What is the difference between an upper and lower GI bleed?

What is the difference between an upper and lower GI bleed?

Upper GI bleeding: The upper GI tract includes the esophagus (the tube from the mouth to the stomach), stomach, and first part of the small intestine. Lower GI bleeding: The lower GI tract includes much of the small intestine, large intestine or bowels, rectum, and anus.

What is an upper and lower GI for?

Barium X-rays (also called upper and lower GI series) are used to diagnose abnormalities of the GI tract, such as tumors, ulcers and other inflammatory conditions, polyps, hernias, and strictures. The use of barium with standard X-rays contributes to the visibility of various characteristics of the GI tract.

What does the lower GI tract consist of?

The lower GI tract consists of the large intestine and the anus. The anus is a 1-inch opening at the end of your digestive tract through which stool leaves your body. The anus includes the sphincter muscles—muscles that open and close and allow you to control bowel movements.

How long does it take to do an upper and lower GI?

Both of the procedures usually takes about 45 minutes, combined. However, this will depend on whether you choose to have Equanox (Gas & Air) or to be sedated. If you choose to be sedated, please allow two to four hours.

Is coffee ground emesis upper or lower GI bleed?

Coffee-ground emesis is vomiting of dark brown, granular material that resembles coffee grounds. It results from upper GI bleeding that has slowed or stopped, with conversion of red hemoglobin to brown hematin by gastric acid.

What 4 common gastrointestinal complications exist that require GI medications?

Gastrointestinal Complications GI complications include nausea and vomiting, adynamic ileus, gastroesophageal reflux, ischemic bowel, colonic perforation, CMV colitis, gastroparesis, and diaphragmatic hernia.

What is the difference between the upper and lower GI tract?

The GI tract is divided into two main sections: the upper GI tract and the lower GI tract. The upper GI tract is generally considered to be the mouth, esophagus, stomach, and finally the first part of the small intestine (duodenum).
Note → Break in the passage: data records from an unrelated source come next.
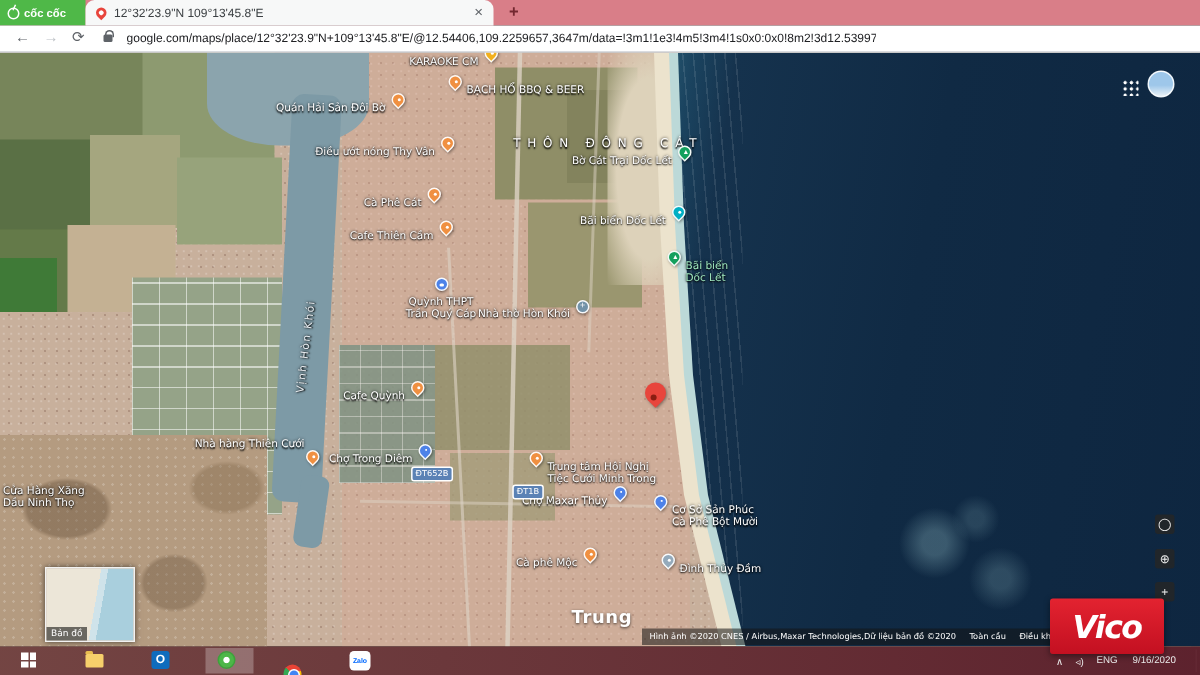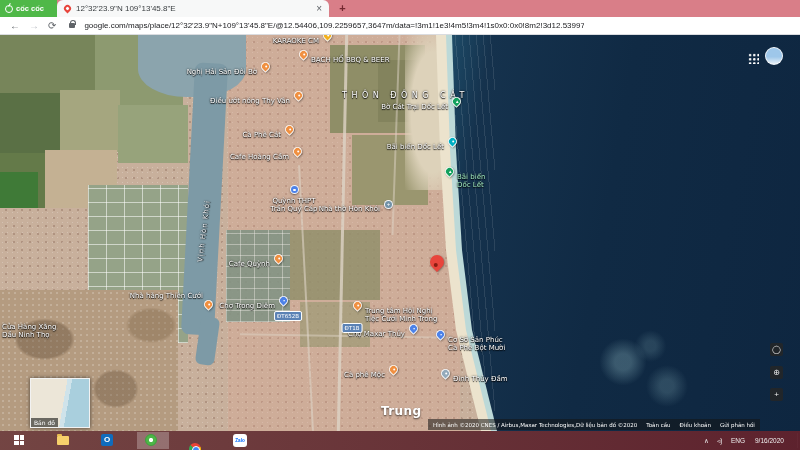"Nghị Hải Sản Đôi Bờ" span.plabel { text: Nghị -> Quán }
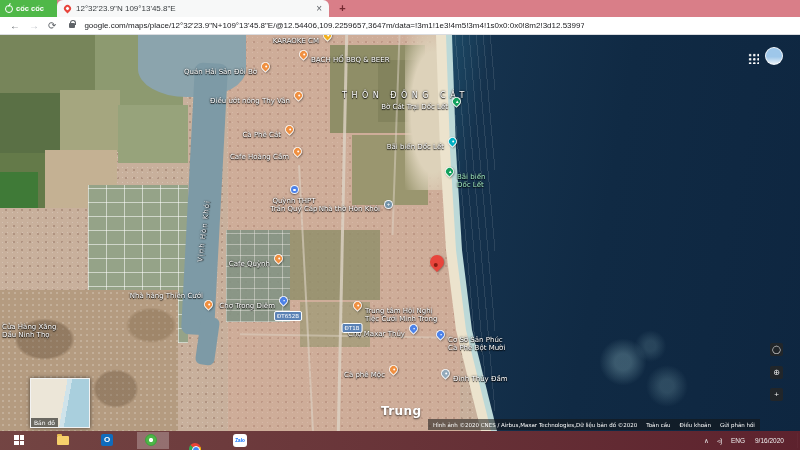"Cafe Hoàng Cầm" span.plabel { text: Hoàng -> Thiên }
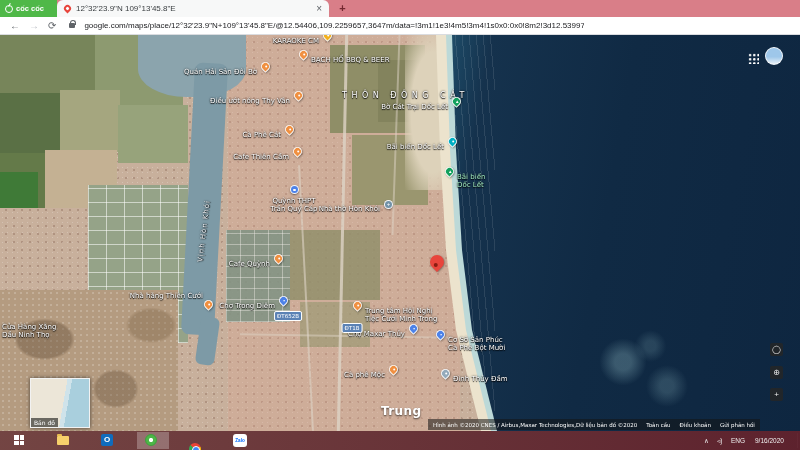"Vico" div.abs { html: none -> <div> <span>Vico</span> </div> }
The lower GI tract runs from the small intestine to the large intestine (colon) to the anus.

What happens during an upper GI?

An upper gastrointestinal (GI) series uses x-rays to diagnose problems in the esophagus, stomach, and duodenum (first part of the small intestine). It may also be used to examine the small intestine. The upper GI series can show a blockage, abnormal growth, ulcer, or a problem with the way an organ is working.

What does an upper GI consist of?

The upper GI consists of the following organs: It includes the teeth, tongue, and buccal mucous membranes containing the ends of the salivary glands that continue with the soft palate, floor of the mouth, and underside of the tongue.

What is upper GI procedure?

An upper GI series is a procedure in which a doctor uses real-time X-rays called fluoroscopy and a chalky liquid contrast material called barium to view your upper GI (gastrointestinal) tract.